Best practices for storing same data but with different frequency

I have data that comes in 2times per hour.
I use aggregatewindow to generate the last value for each hour
Now i want so store the same data but daily and monthly.

Should i just use tags and store within the same measurement or use a new measurement instead?

for example:

add a tag frequency = daily

or better generate a new measurement like “Temperature_daily”

Now i decided to go for using a tag.

from(bucket: “Temp”)
|> range(start: -48h)
|> filter(fn: (r) => r[“_measurement”] == “Gaszähler(aktueller Zählerstand)”)
|> aggregateWindow(every: 1h, fn: last, createEmpty: false)
|> rename(columns: {source: “physicaladdress”})
|> set(key: “manufacturer”, value: “arcus-eds”)
|> set(key: “device”, value: “KNX-IMPZ1-SK01”)
|> set(key: “source”, value: “KNX”)
|> set(key: “agg_type”, value: “hourly”)
|> drop(columns: [“host”])
|> to(bucket: “Gas Langzeit”)

is this the way to go?

adding some tags and rename the tag “source” into physicaladress and using the old tag “source” for the static information “KNX”

what happens if the tag “source” doesnt exist? Will the script fail or just skip this line?

@user642 The recommended path here would be to store the “downsampled” data in a separate bucket with a different retention period. I assume you want to keep the lower frequency data around for longer and “expire” the high frequency data after a given period of time. This is why buckets have a retention period–so they can automatically evict data that is no longer needed.

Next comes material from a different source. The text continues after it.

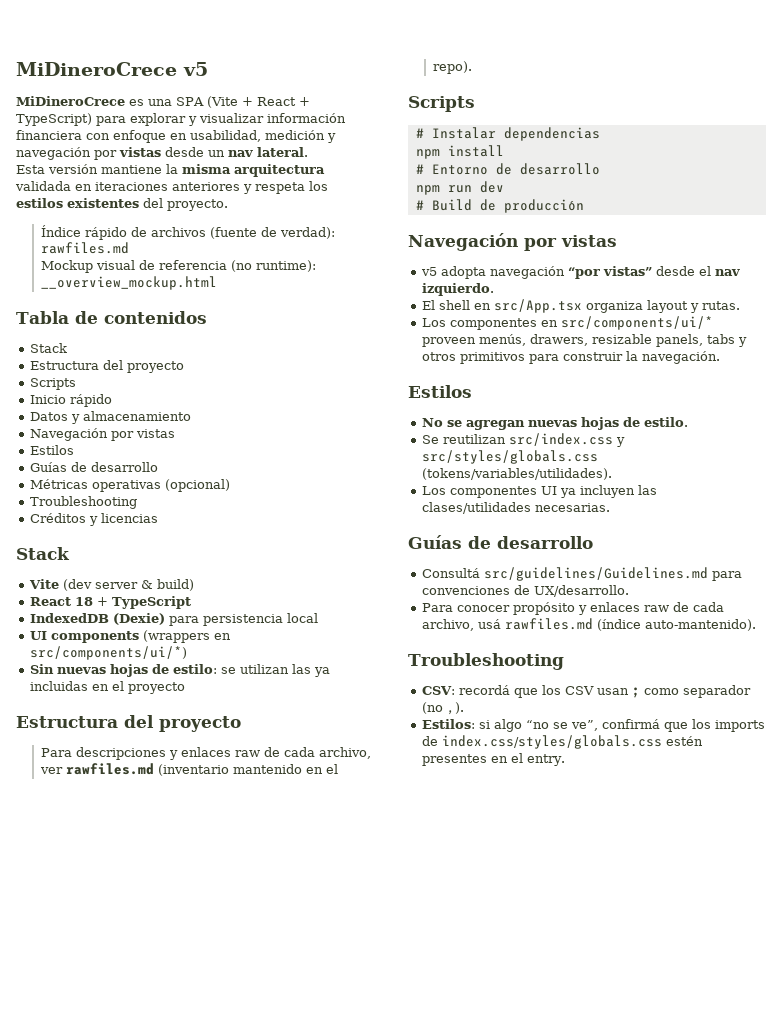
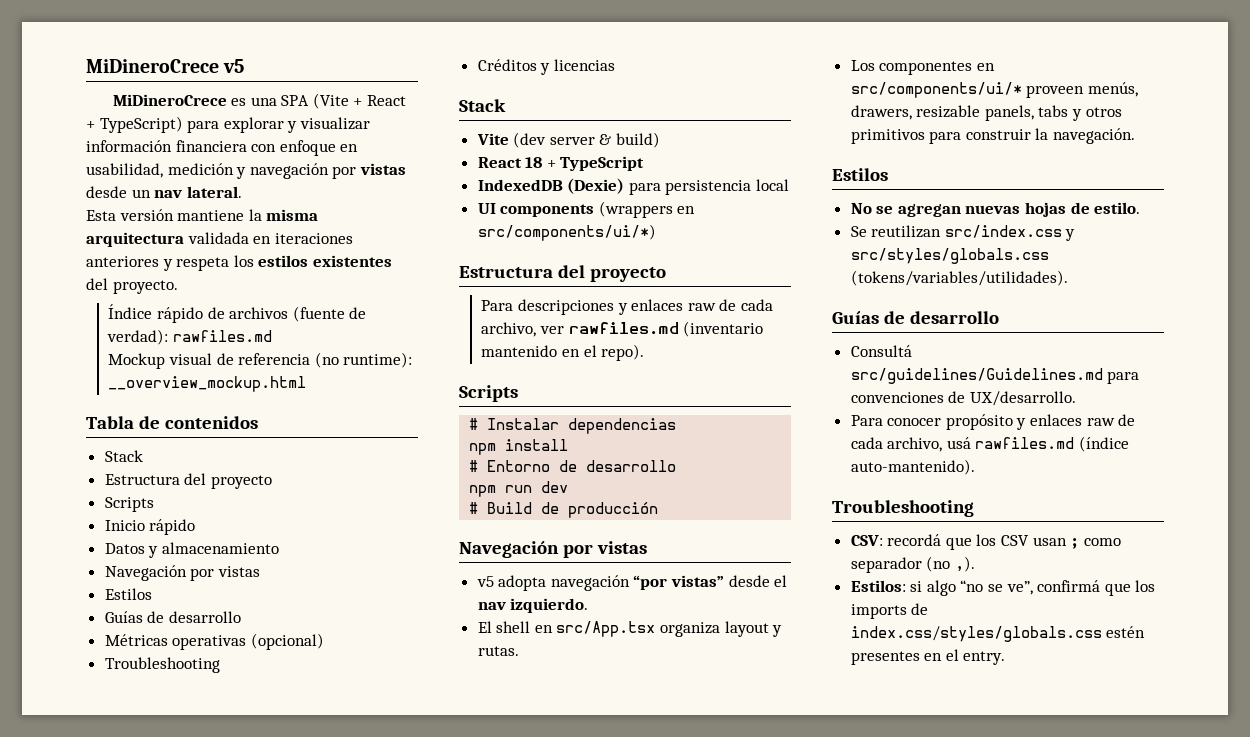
- Sin nuevas hojas de estilo: se utilizan las ya incluidas en el proyecto
- Los componentes UI ya incluyen las clases/utilidades necesarias.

For example, let’s say you have three buckets:

  • raw (retention period: 1d)
  • daily (retention period: 30d)
  • monthly (retention period: 365d)

You would then configure two tasks:

  • One that queries data from the raw bucket, downsamples it into daily summaries, and stores the daily summaries in the daily bucket.
  • One that queries data from the daily bucket, downsamples it into monthly summaries, and stores the daily summaries in the monthly bucket.

That way you don’t have to modify the data at all, other than downsampling in some way. And if you wanted to query data from all the buckets at the same time, you would do this:

startTime = -1y
stopTime = now()

getData = (bucket) =>
    from(bucket: bucket)
        |> range(start: startTime, stop: stopTime)
        |> filter(fn: (r) => ...)

union(tables: [getTable(bucket: "raw"), getTable(bucket: "daily"), getTable(bucket: "monthly"])